Your value surpasses that of gold and rubies… You are one of God’s greatest blessings.

 

I looked up at the ceiling feeling overwhelmed and defeated. Life, love, everything had become too much for me to bare.  The darkness had crept in without warning, taking me to the very depths of desolation. Depression had found me and wouldn’t let go. My bed became my shelter. I would stay wrapped in its comfort for long periods of time; staring at the ceiling.
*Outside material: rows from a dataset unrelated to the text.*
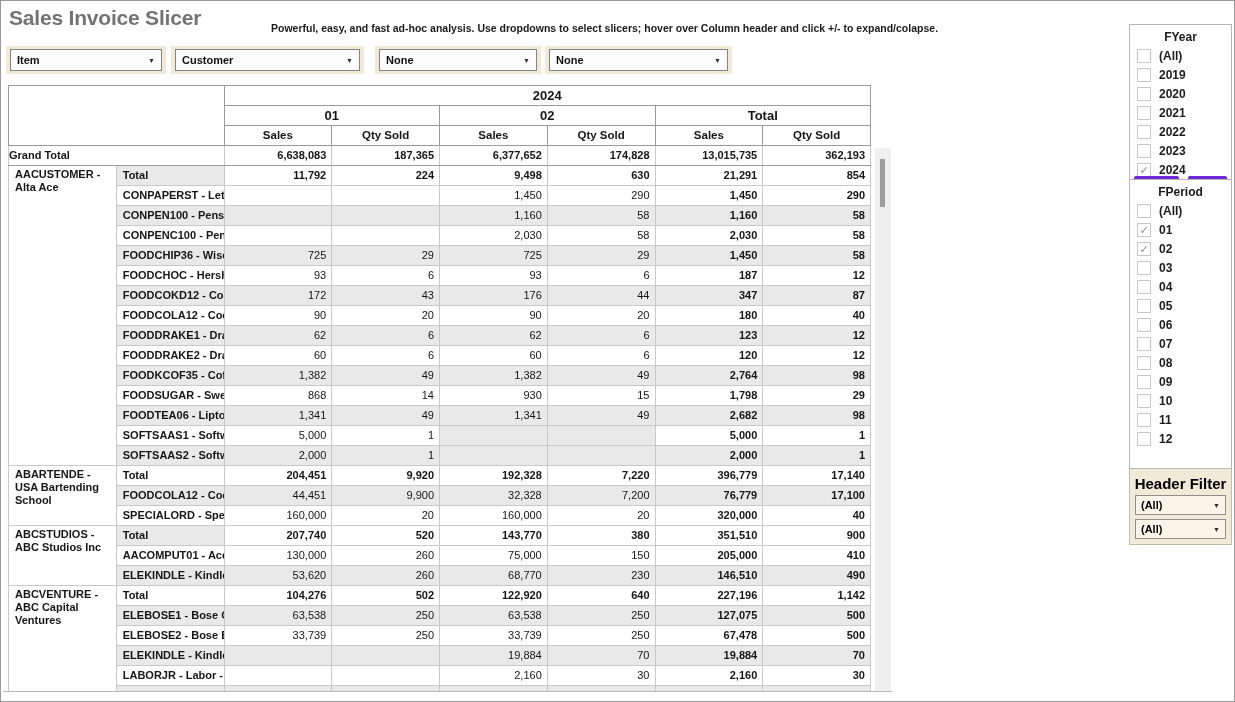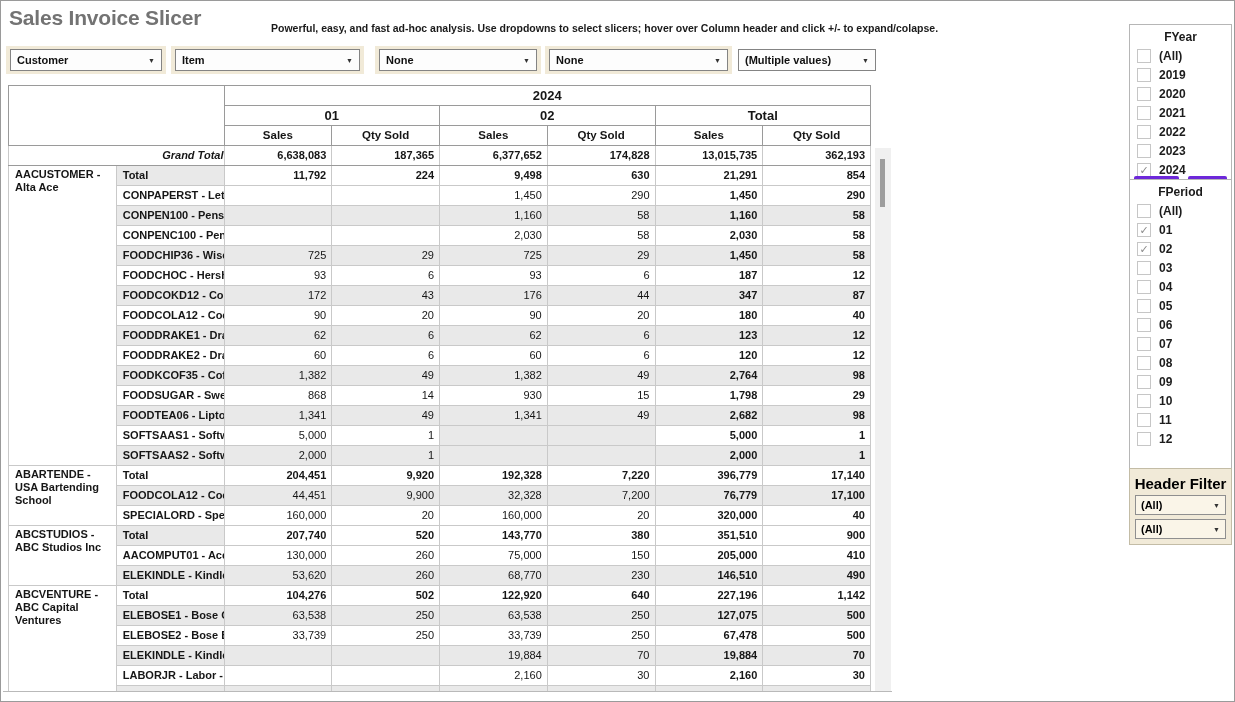"Customer" div.slicer { order: before "Item" -> after "Item" }
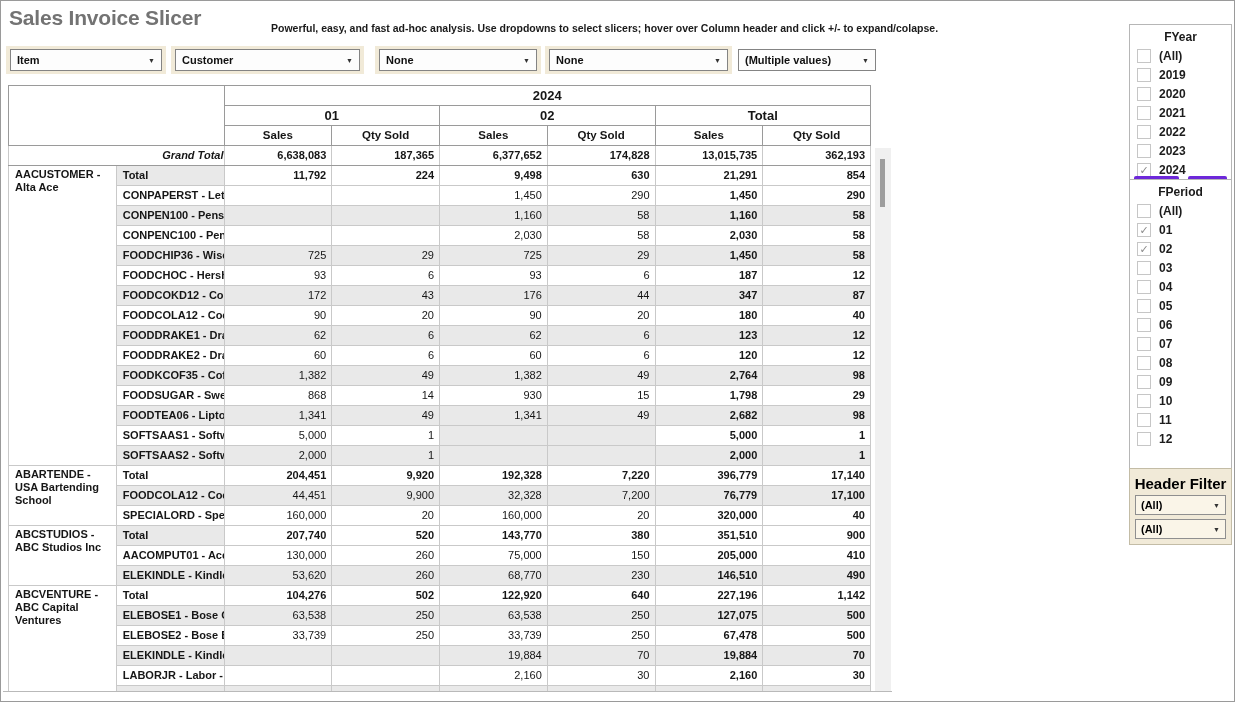"(Multiple values)" div.slicer { html: <div> <div> <span>(Multiple values)</span> <span>▼</span> </div> </div> -> none }
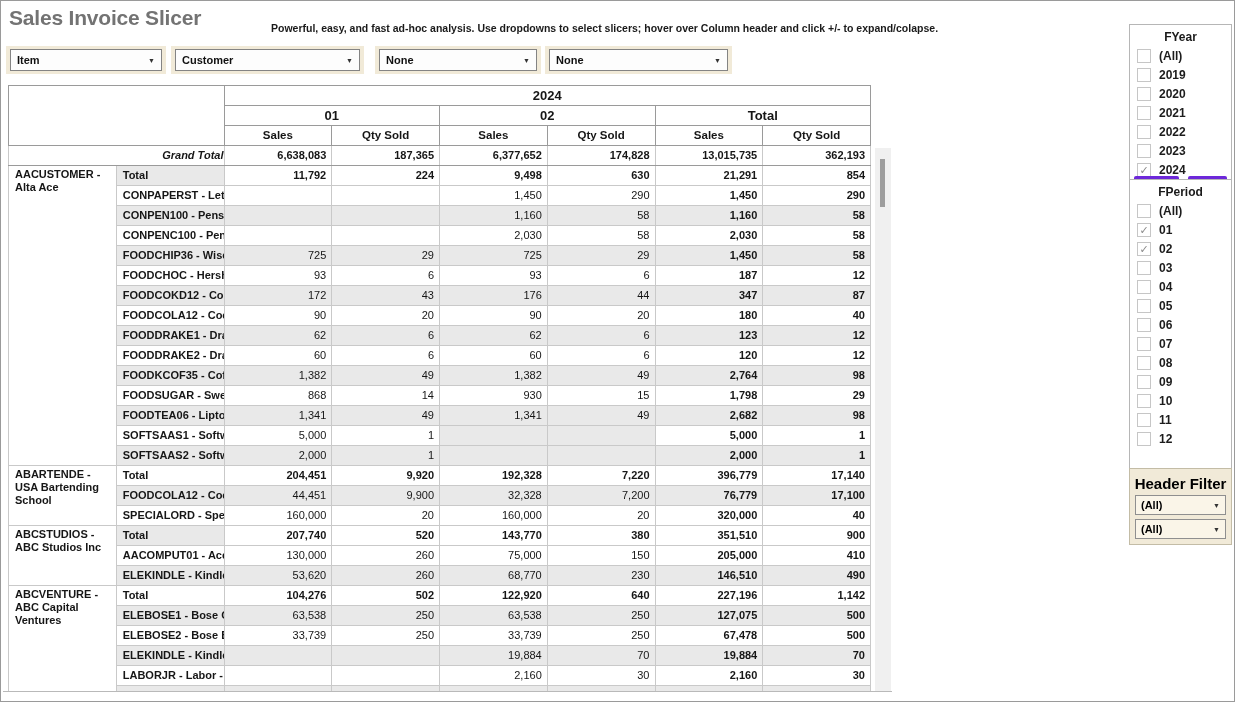"Grand Total" .gt { font-style: italic -> none; text-align: right -> left }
Those were the hardest days of my life. Suicide seemed to be my only recourse. How else would I lift myself up out of this pit? I prayed and asked God for respite from my personal torment. Yet, each day I awoke to face it again. I had come to the very end of my rope. Two fingers remained, my grip was loosening. I would think of ways to kill myself so that my loved ones wouldn’t know it was suicide. Maybe I could make it look like an accidental overdose. They couldn’t know that I suffered this way. I wouldn’t allow them to know.

There was one person who knew of my suffering. She knew when I called out of work and spent my day in bed. She knew when I spent my entire day crying.

In that moment, as I was on the verge of giving up, she knew and she came for me. One morning my mother showed up at my door. She had called out of work to check on her first born. While there, she encouraged me to seek treatment for the heaviness. Because of her I did.

Today I fight depression as if I’m going to war. I put on my armor, take up a sword and prepare for battle every time I see its ugly face. I’m not sure she knows how much of an impact her love had on me. Multiple times throughout that period she dropped everything to check on me. She was the only one who did. The love of my mother saved me and for that I am grateful.

 

If you are ever tempted to give up, don’t. Summon strength and FIGHT.

 

 Check out my first published offering The Not-so-Patiently Waiting Handbook on Amazon today.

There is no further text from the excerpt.